5Do trono saíam relâmpagos, vozes e trovões, e diante dele brilhavam sete lâmpadas, que são os sete espíritos de Deus.

5. Esta visão parece as teofanias do AT, em especial a do Sinai (Ex 19,16).

6Diante do trono havia uma espécie de mar límpido, tão transparente como o cristal. No meio do trono e a seu redor estavam quatro seres vivos, cheios de olhos na frente e atrás. 7O primeiro ser vivo era como um leão; o segundo ser vivo era como um touro; o terceiro ser vivo tinha um rosto como o de homem; o quarto ser vivo era como uma águia em pleno voo. 

6-7. Para descrever a majestade de Deus no Céu, São João emprega elementos simbólicos cujo significados, por vezes não é fácil de determinar. O mar é o domínio absoluto de Deus. Com efeito na tradição bíblica é com frequência símbolo dos poderes tenebrosos (Ap 13,1;21,1). Um mar límpido como cristal, Deus tem domínio sobre ele, cf. Gn 1,2: o espírito de Deus operava sobre a superfície das águas.

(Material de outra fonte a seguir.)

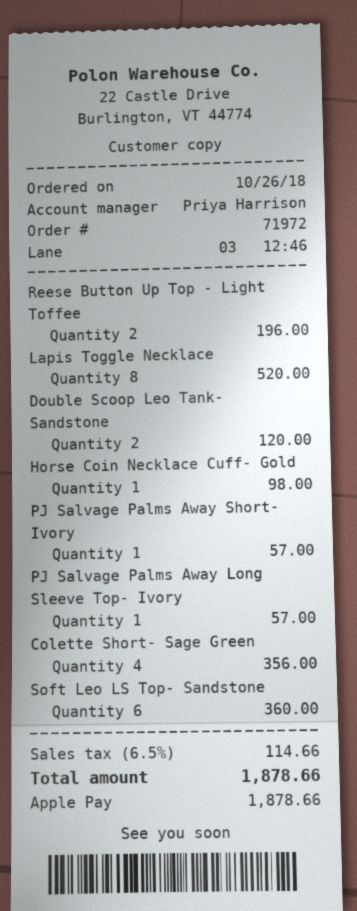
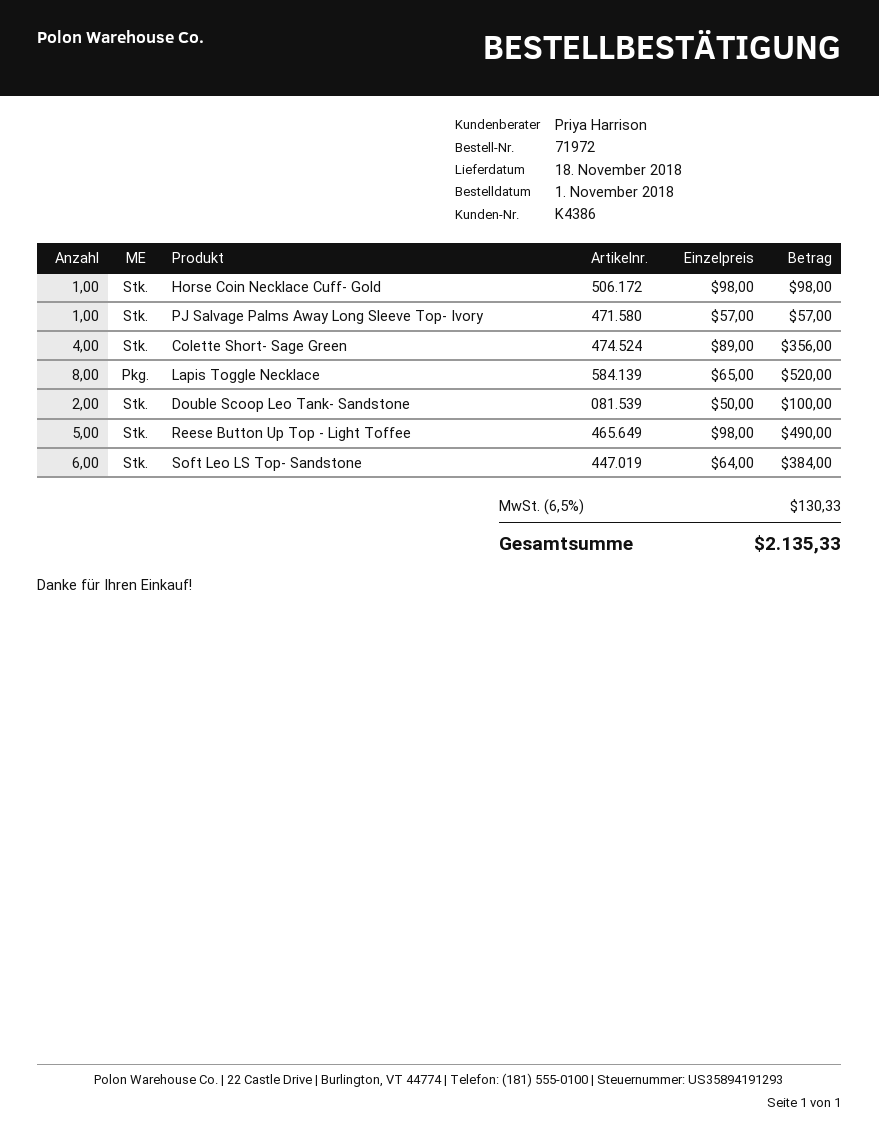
order date: 2018-10-26 -> 2018-11-01
Reese Button Up Top - Light Toffee: 2 for 196.00 -> 5 for 490.00
Double Scoop Leo Tank- Sandstone: 2 for 120.00 -> 2 for 100.00
PJ Salvage Palms Away Short- Ivory: 1 for 57.00 -> none
Soft Leo LS Top- Sandstone: 6 for 360.00 -> 6 for 384.00
tax: 6.5% = 114.66 -> 6.5% = 130.33
total: 1878.66 -> 2135.33

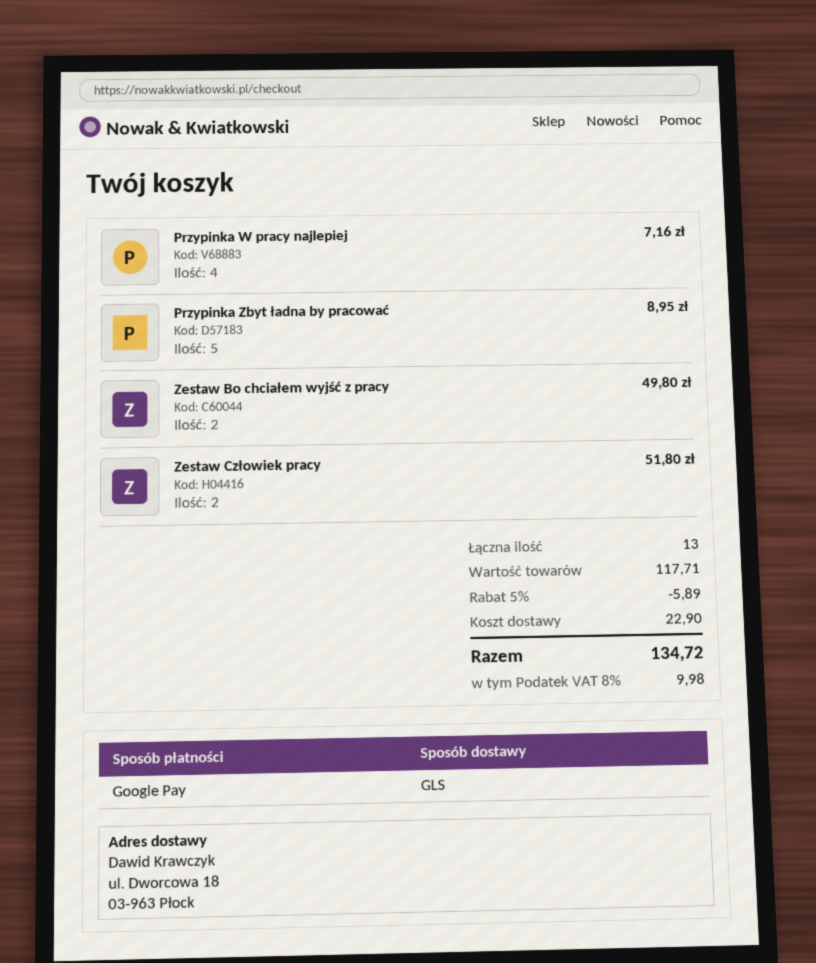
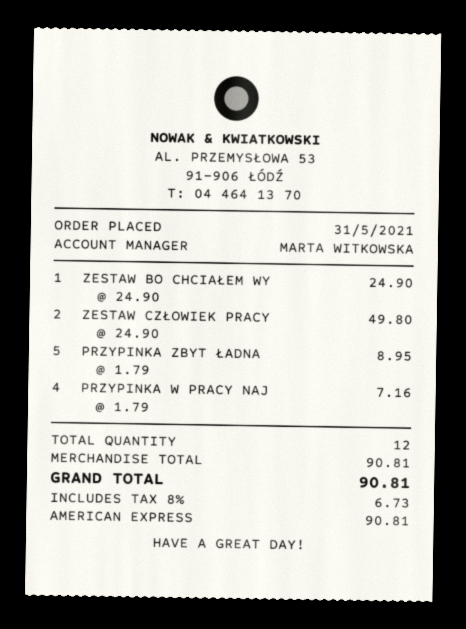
payment method: Google Pay -> American Express
Zestaw Bo chciałem wyjść z pracy: 2 for 49.80 -> 1 for 24.90
Zestaw Człowiek pracy: 2 for 51.80 -> 2 for 49.80
total quantity: 13 -> 12
subtotal: 117.71 -> 90.81
discount: 5% = 5.89 -> none
shipping: 22.90 -> none
tax: 8% = 9.98 -> 8% = 6.73
total: 134.72 -> 90.81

A Tradição, considera os quatro seres, como representantes dos quatro evangelistas: Leão – lembra São Marcos, cujo Evangelho começa como a voz que clama do deserto, onde se houve o rugido do leão; Touro – lugar onde situa São Lucas o princípio do seu relato; Homem – simboliza São Mateus, cujo evangelho começa com a genealogia humana de Cristo; Águia – representa São João, que se eleve até o mais alto para contemplar a divindade do Verbo.

8Os quatro seres vivos, cada qual com seis asas, eram cheios de olhos ao redor e por dentro. E não cessavam de repetir dia e noite:
“Santo, Santo, Santo, Senhor,
Deus, soberano do universo,
aquele que era, que é e que vem”.
9E cada vez que aqueles seres vivos rendiam glória, honra e ação de graças àquele que estava sentado no trono e que vive pelos séculos dos séculos, 10os vinte e quatro anciãos se prostravam diante daquele que estava sentado no trono, para adorar aquele que vive pelos séculos dos séculos e lançavam suas coroas diante do trono, dizendo:
11“Vós sois digno, ó Senhor e nosso Deus,
de receber a glória, a honra e o poder,
porque criastes todas as coisas,
e por vossa vontade foram criadas e subsistem”.

8-11. O canto dos quatro seres é o mesmo que ouve o profeta Isaías aos serafins de seis asas, na sua visão de Deus no Templo de Jerusalém (Is 6,1-3). Os quatro seres, que pelo número quatro simbolizam o governo de todo o universo, têm a iniciativa na adoração e no louvor. A eles se unem os vinte e quatro anciãos (Igreja triunfante no Céu), para depor suas coroas, que significa reconhecer que o triunfo somente se deve a Deus, só a Ele pertence o poder. O motivo do louvor é a obra criadora de Deus, onde a Igreja peregrina se junta a Igreja triunfante para louvar o Criador três vezes santo.